Deep residual U-Net (ResUNet) : Deep residual learning과 U-Net에서 영감을 받아 설계된 구조. 두 가지 구조의 이점을 모두 취함.

U-Net과 달리 1) residual unit를 basic block으로 사용하며, 2) cropping operation 과정이 불필요함.

2. Methodology

A. Deep ResUnet

1) U-Net : low level detail + high level semantic information

Data augmentation을 통해 제한된 data 양을 증대
Infromation propagation : low level feature를 대응하는 high level에 전달 → training 도중 backward propagation이 가능, high level semantic feature에 low level detail이 더해짐

2) Residual unit : training이 효과적으로 이루어지고 Degradation problem 해결

Multi-layer neural network로 인해 발생한 문제 극복
Residual unit으로 구성 : $\mathcal{F}$(residual function), $f$(activation function), $h$(identity mapping function)
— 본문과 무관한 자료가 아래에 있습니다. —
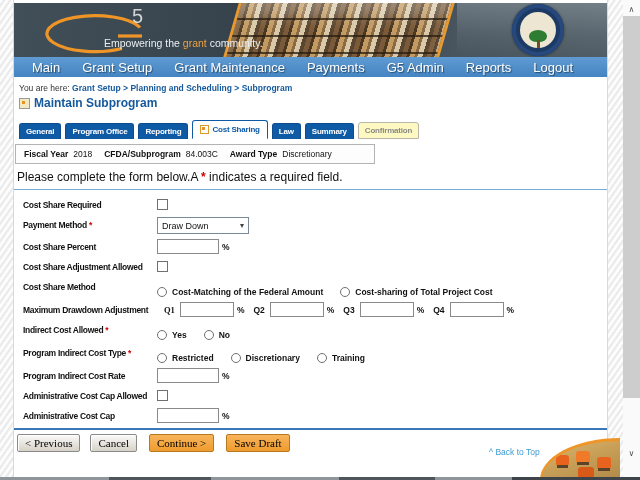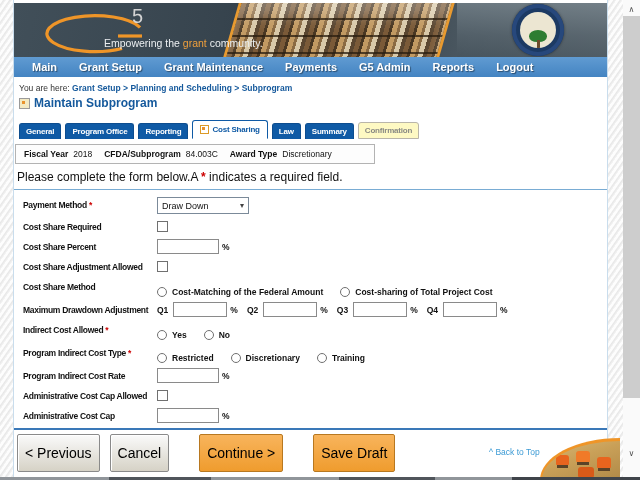"Main" .nav-item { font-size: 11px -> 13px; font-weight: bold -> normal }
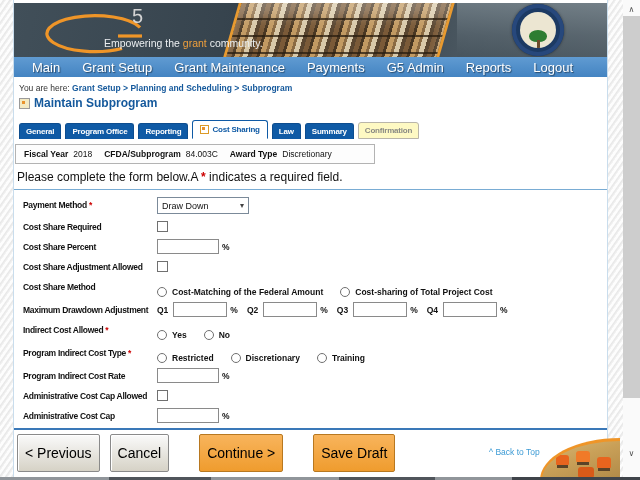"Payment Method *" div.frow { order: before "Cost Share Required" -> after "Cost Share Required" }
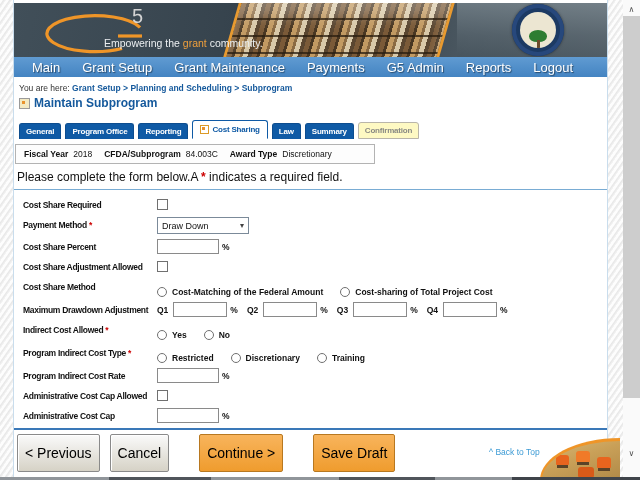"Q1" .qlbl.first { font-family: none -> Liberation Serif, serif; margin-left: 0 -> 7px }
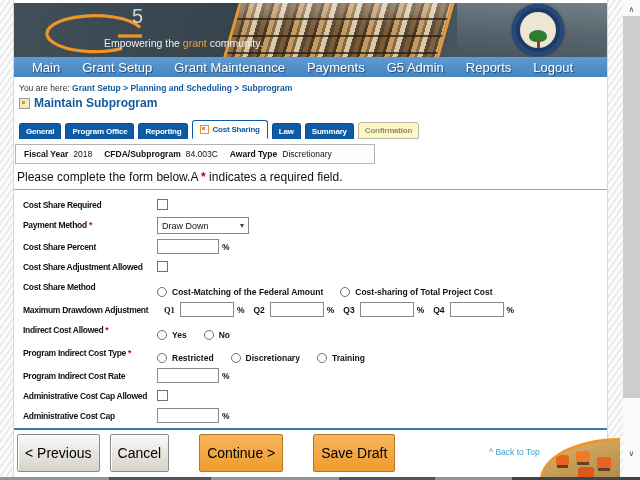"< Previous" .btn { font-family: Liberation Sans, sans-serif -> Liberation Serif, serif; font-size: 14px -> 11px; padding: 10px 7px -> 2px 7px }
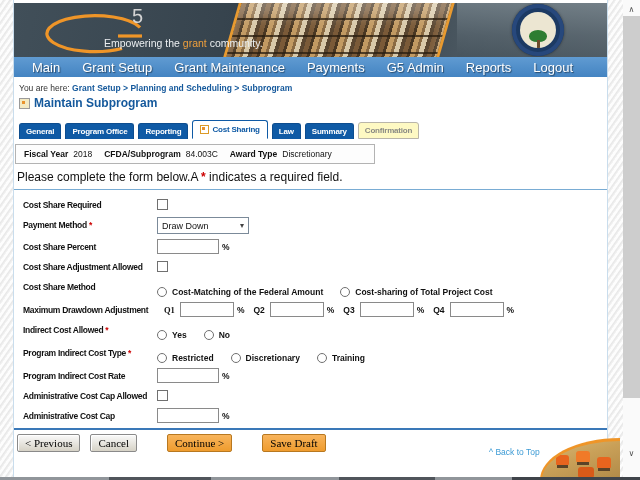"Cancel" .mr30 { margin-right: 30px -> 12px }
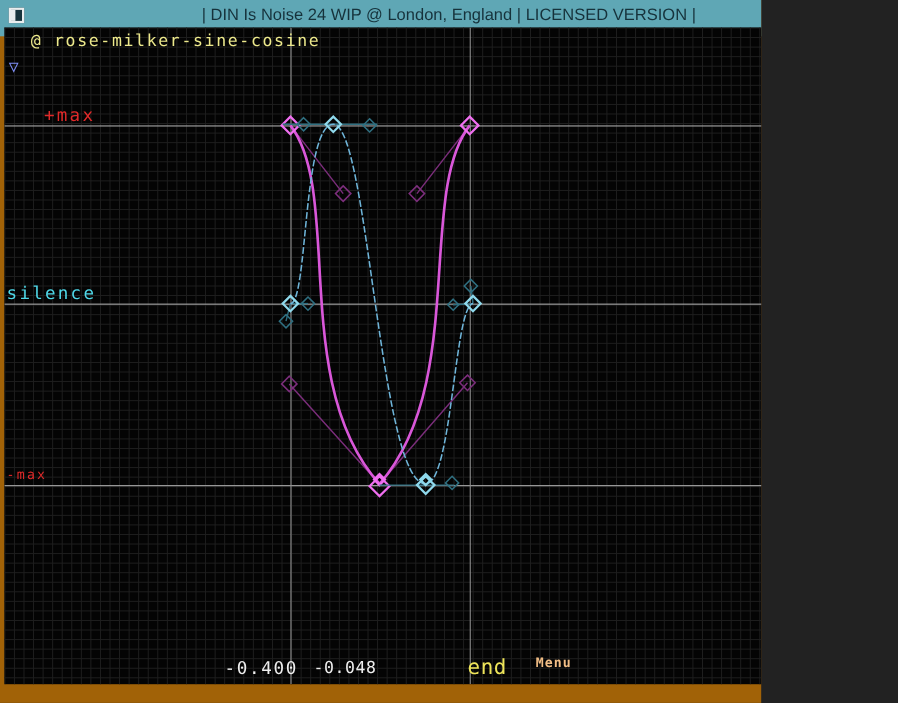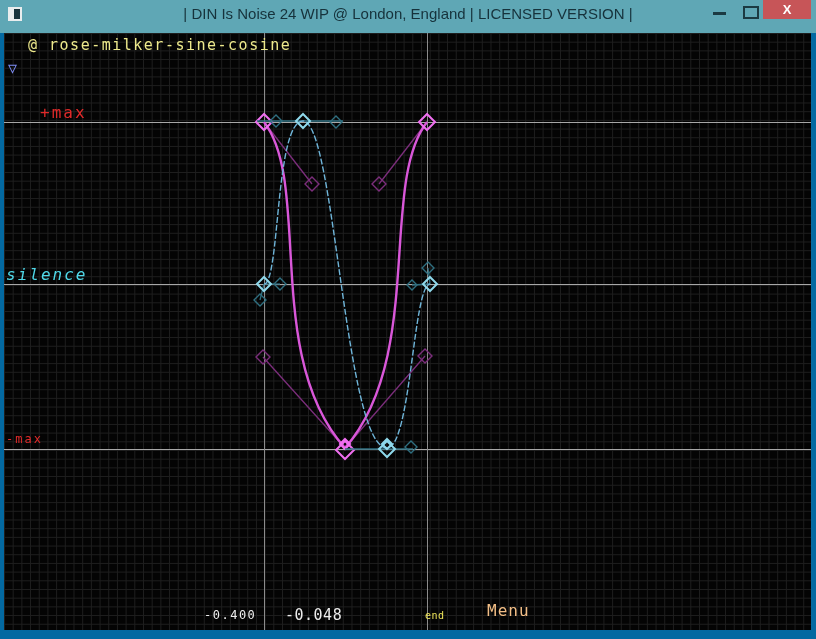"| DIN Is Noise 24" .window { background: #0369a1 -> #a16207; width: 816px -> 692px }
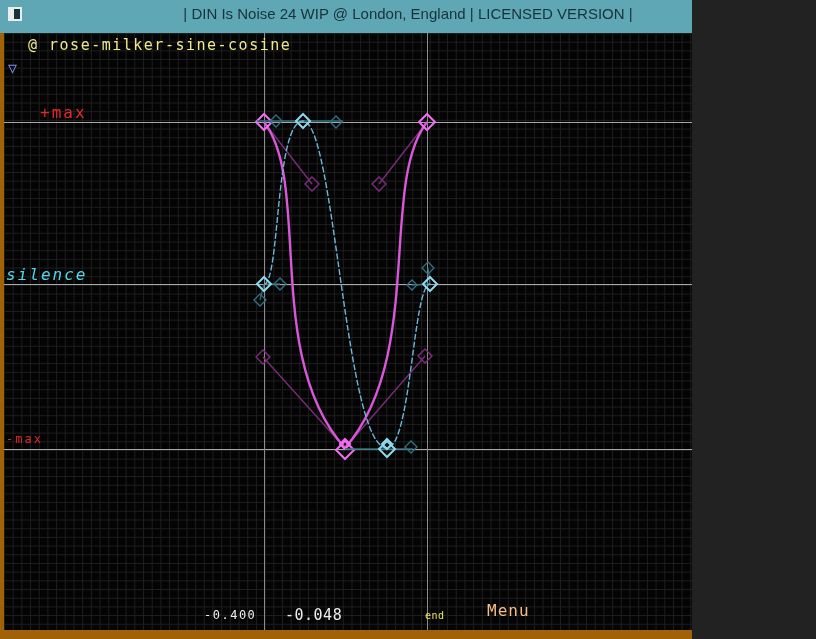"@ rose-milker-sine-cosine" .canvas { top: 33px -> 25px }
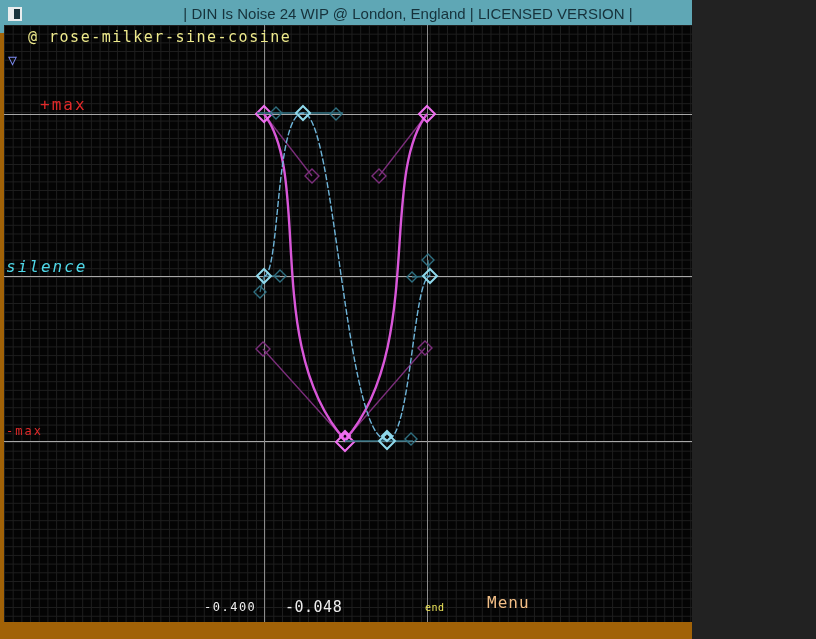"silence" .lbl-silence { font-style: italic -> none }
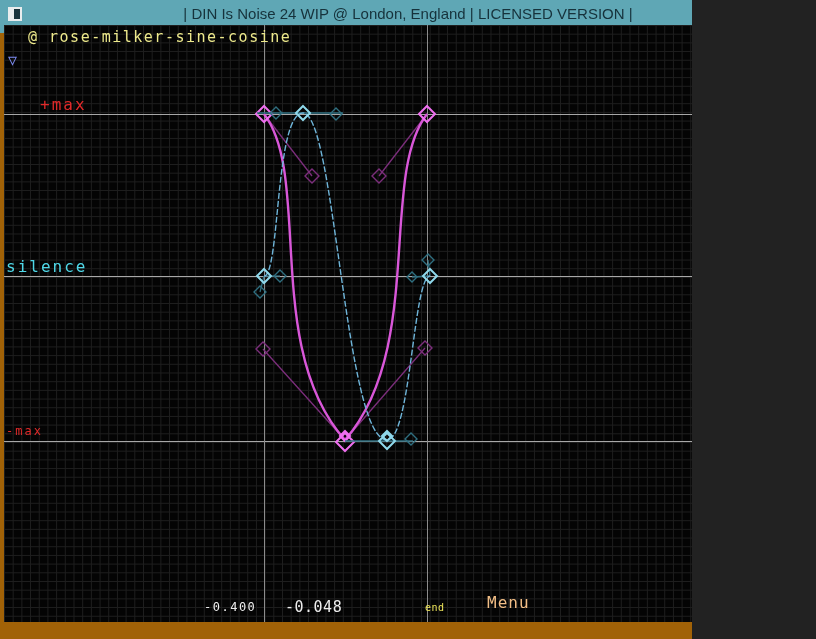"-0.400" .lbl-readout1 { font-size: 12px -> 16px }
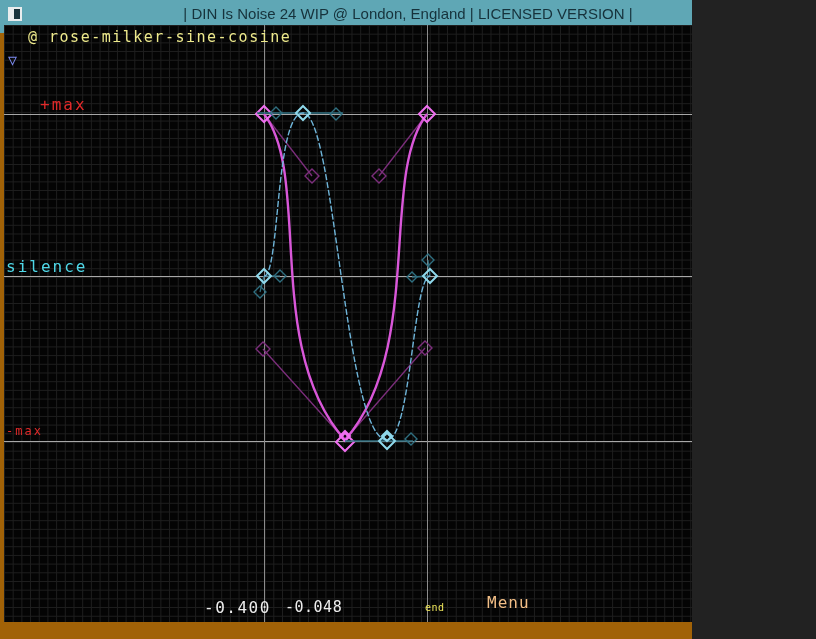"end" .lbl-end { font-size: 10px -> 19px }
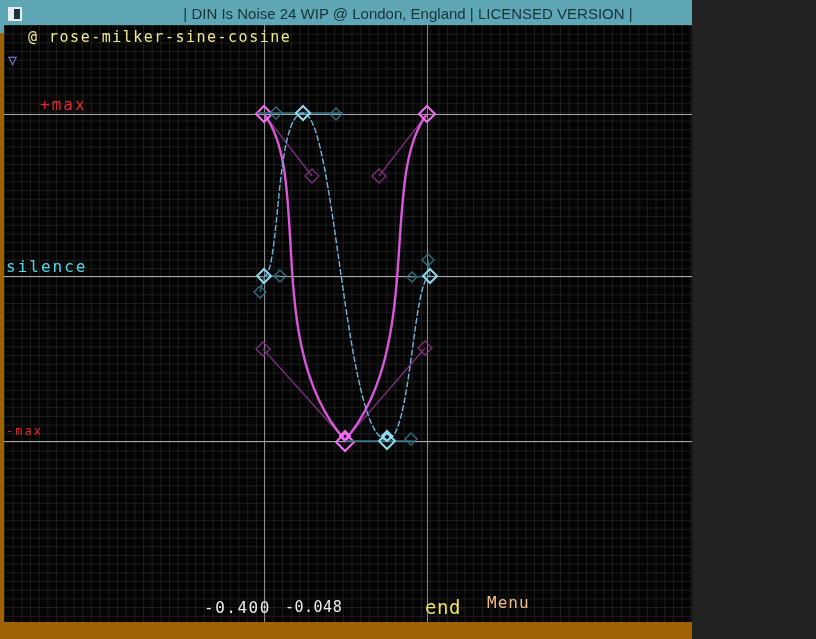"Menu" .lbl-menu { font-size: 16px -> 12px; font-weight: none -> bold }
Batch normalization, ReLU activation, Convolutional layer의 조합으로 이루어짐

3) Deep ResUNet : U-Net과 residual neural network를 결합 → training이 쉽게 이루어지도록 하고 Information propagation을 통해, 더 적은 parameter로 더 좋은 성능을 보임.

총 7 level architecture, 3개의 part로 나뉨 : Encoding, Bridge, Decoding
- Encoding : Input image를 compact representation으로 변환
- Decoding : pixel-wise categorization (=Semantic segmentation) 이미지로 변환
- Bridge : encoding과 decoding을 연결

Residual unit으로 구성 : 3x3 convolution block, identity mapping
- Encoding : 3개의 residual unit, pooling downsampling 대신 stride 2 convolution 사용
- Decoding : 3개의 residual unit, 각 unit에 진입하기 전 upsampling + encoding feature map concatenation 수행
- 마지막 레벨에서는 1x1 convolution, sigmod activation layer 통해 multi-channel feature map 생성
UNet(23)에 비해 15개의 적은 convolution layer 사용, cropping 불필요

B. Loss fuction

parameter $W$ 추출, $Net(I_i;W)$와 ground truth $s_i$ 간의 차이 최소화 → MSE 사용, SGD로 최적화

다른 derivable loss function 역시 사용 가능 (U-Net은 pixel-wise cross entropy 사용)

C. Result refinement

Input, Output 동일하게 224x224 size. Overlap strategy 이용 (Boundary 부분의 정확도 상승)

3. Experiment

Massachusetts roads dataset 사용. Mnih’s method (RBMs), Saito’s method (CNN), U-Net과 비교
Relaxed precision, recall 수치 및 break-even point 비교

Deep ResUNet이 높은 relaxed precision, recall 수치, 가장 좋은 성능을 보임.
UNet에 비해 parameter는 1/4 정도이지만 높은 성능을 보임.

(a) input image; (b) Ground truth; (c) CNN; (d) U-Net; (e) ResUNet

ResUNet에서 수행한 segmentation이 가장 높은 성능을 보임 : 적은 Noise, 교차 도로에서 깔끔한 처리
Context information를 고려 : 특징이 비슷한 물체와 구별, Occlusion 해결, Parking lot 내부의 도로는 인지하지 않음

4. Conclusion

고해상도 원격 감지 이미지 분야에서 ResUNet를 적용시켰을 때, Residual learning과 U-Net의 장점을 모두 취할 수 있음
Residual unit의 skip connection과 U-Net의 information propagation은 training을 쉽게 할 뿐만 아니라 간단하고 강력한 neural network를 형성할 수 있었음
parameter 수가 적음에도 불구하고, 다른 모델에 비해 높은 성능을 보임.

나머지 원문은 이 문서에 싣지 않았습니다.